[PROBLEM TO WORK ON] Set down every entry exactly as given. Pictures are to be left out.

[Opening MATERIAL PROVIDED section]

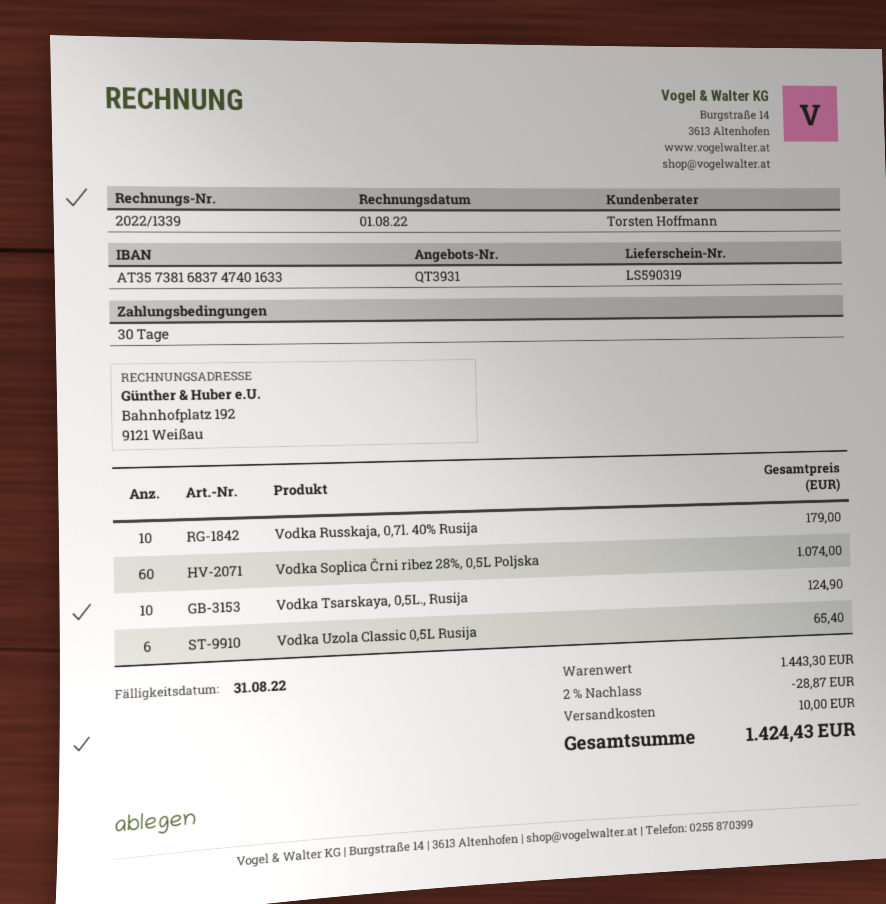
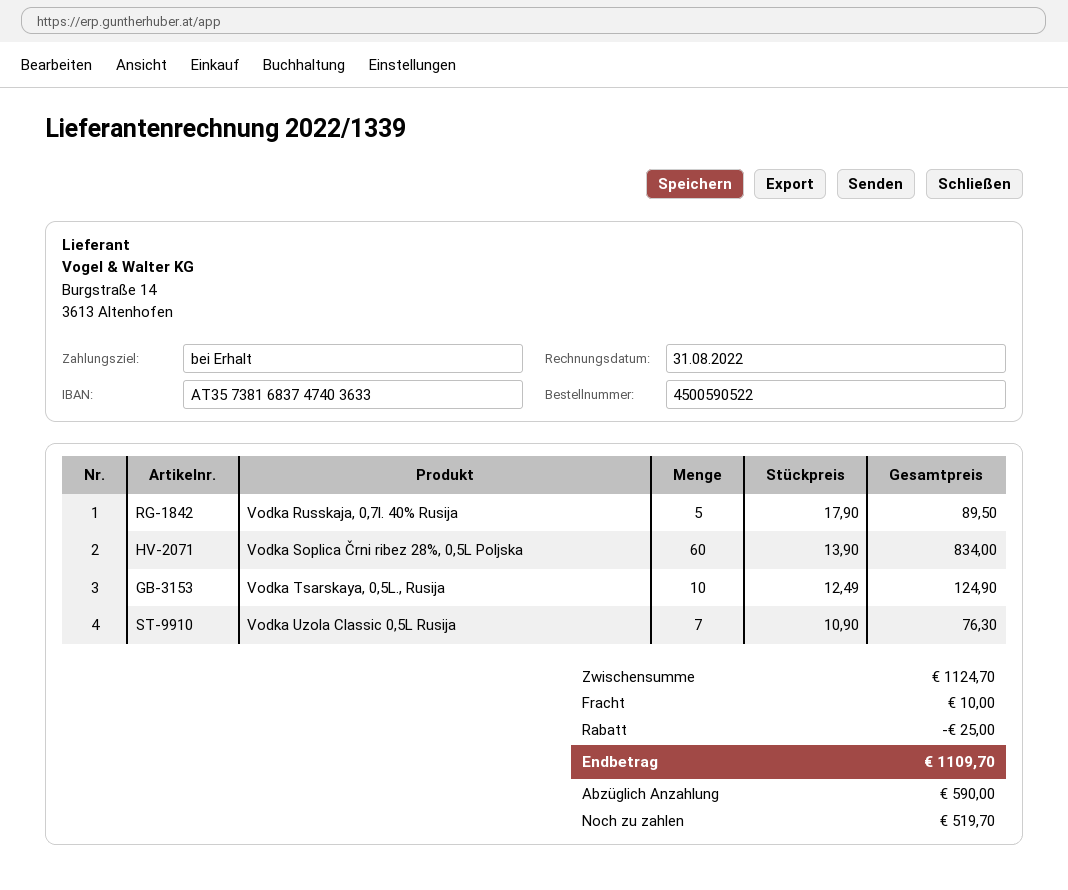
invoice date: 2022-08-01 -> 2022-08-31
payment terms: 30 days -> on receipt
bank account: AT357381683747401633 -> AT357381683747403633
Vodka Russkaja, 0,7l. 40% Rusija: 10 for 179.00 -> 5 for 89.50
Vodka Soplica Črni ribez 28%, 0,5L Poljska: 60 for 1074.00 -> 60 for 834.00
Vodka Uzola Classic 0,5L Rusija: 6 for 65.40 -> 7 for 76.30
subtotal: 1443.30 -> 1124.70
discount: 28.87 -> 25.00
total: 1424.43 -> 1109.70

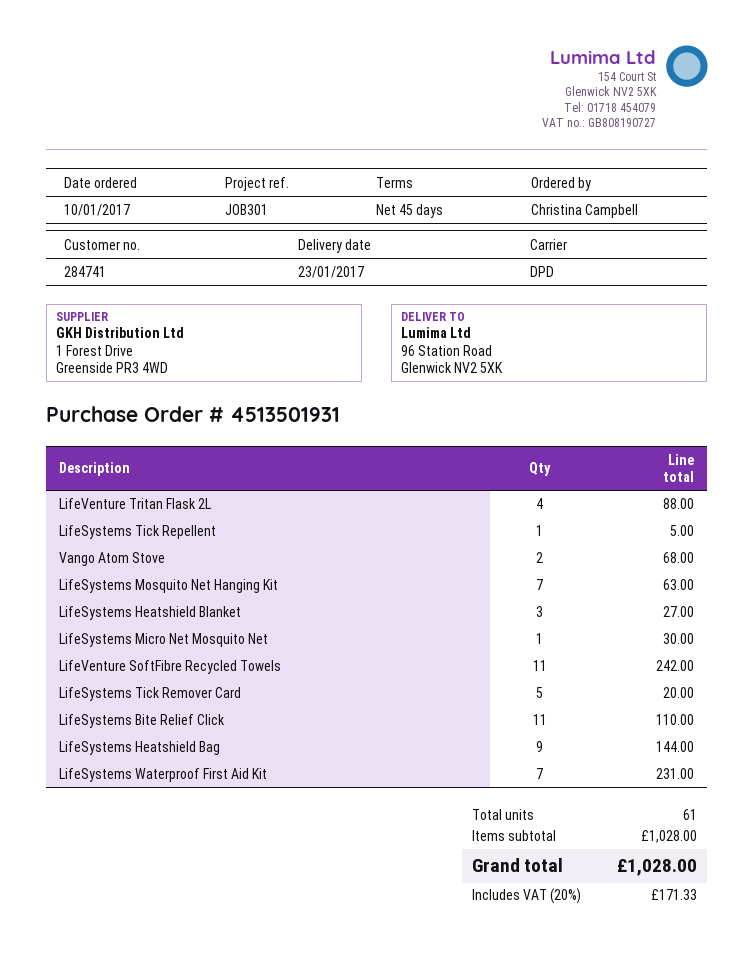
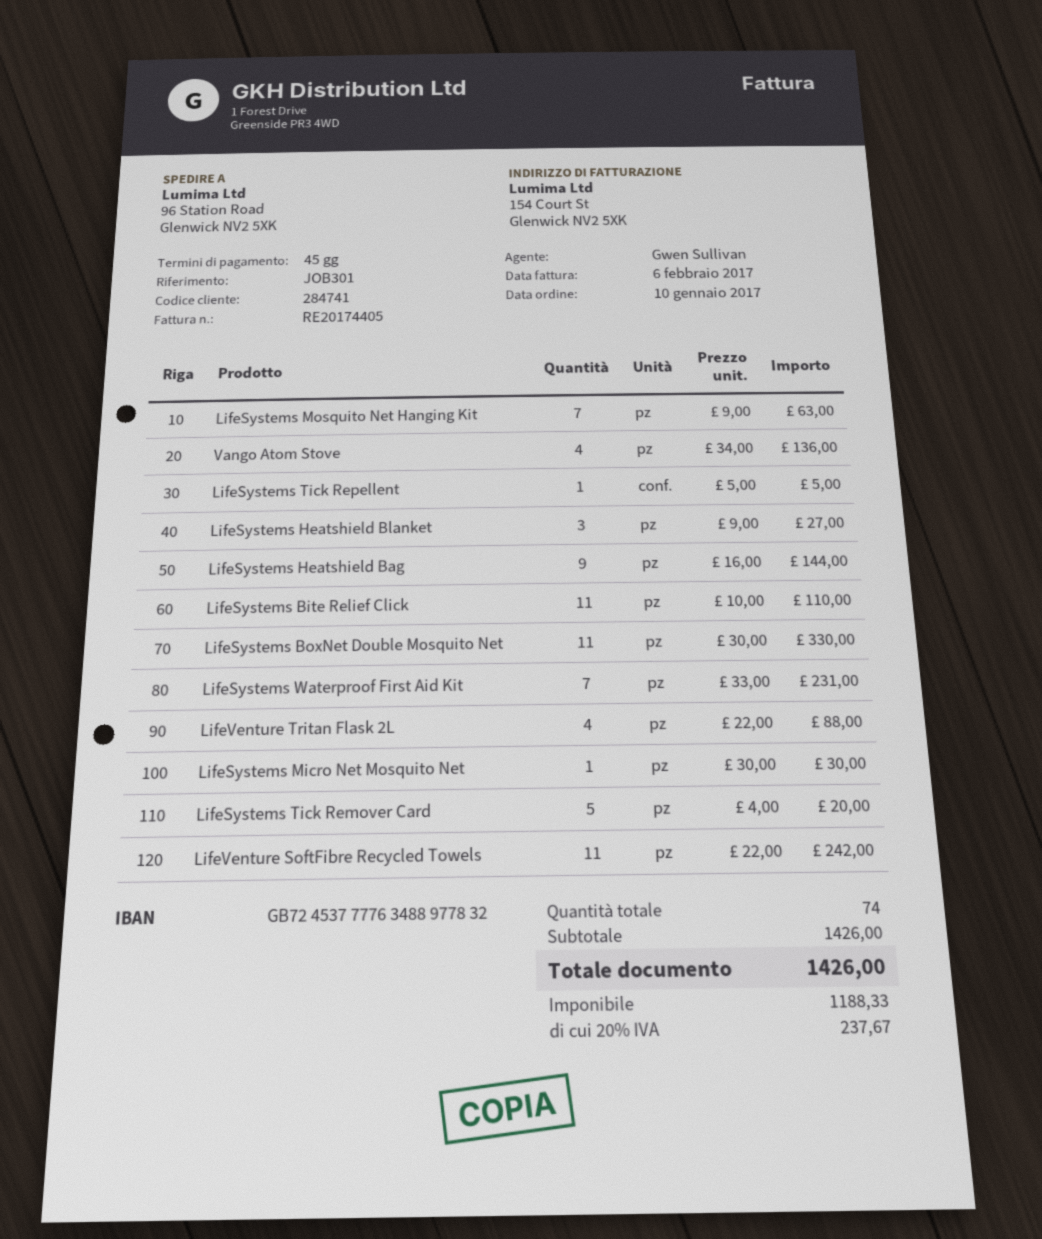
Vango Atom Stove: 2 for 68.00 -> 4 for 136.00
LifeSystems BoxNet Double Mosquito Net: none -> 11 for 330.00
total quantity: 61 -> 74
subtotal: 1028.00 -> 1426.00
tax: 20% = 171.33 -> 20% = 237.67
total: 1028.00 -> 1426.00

[Closing MATERIAL PROVIDED section]

[OUTPUT FOR THIS EXERCISE]
invoice date: 2022-08-01 -> 2022-08-31
payment terms: 30 days -> on receipt
bank account: AT357381683747401633 -> AT357381683747403633
Vodka Russkaja, 0,7l. 40% Rusija: 10 for 179.00 -> 5 for 89.50
Vodka Soplica Črni ribez 28%, 0,5L Poljska: 60 for 1074.00 -> 60 for 834.00
Vodka Uzola Classic 0,5L Rusija: 6 for 65.40 -> 7 for 76.30
subtotal: 1443.30 -> 1124.70
discount: 28.87 -> 25.00
total: 1424.43 -> 1109.70

Vango Atom Stove: 2 for 68.00 -> 4 for 136.00
LifeSystems BoxNet Double Mosquito Net: none -> 11 for 330.00
total quantity: 61 -> 74
subtotal: 1028.00 -> 1426.00
tax: 20% = 171.33 -> 20% = 237.67
total: 1028.00 -> 1426.00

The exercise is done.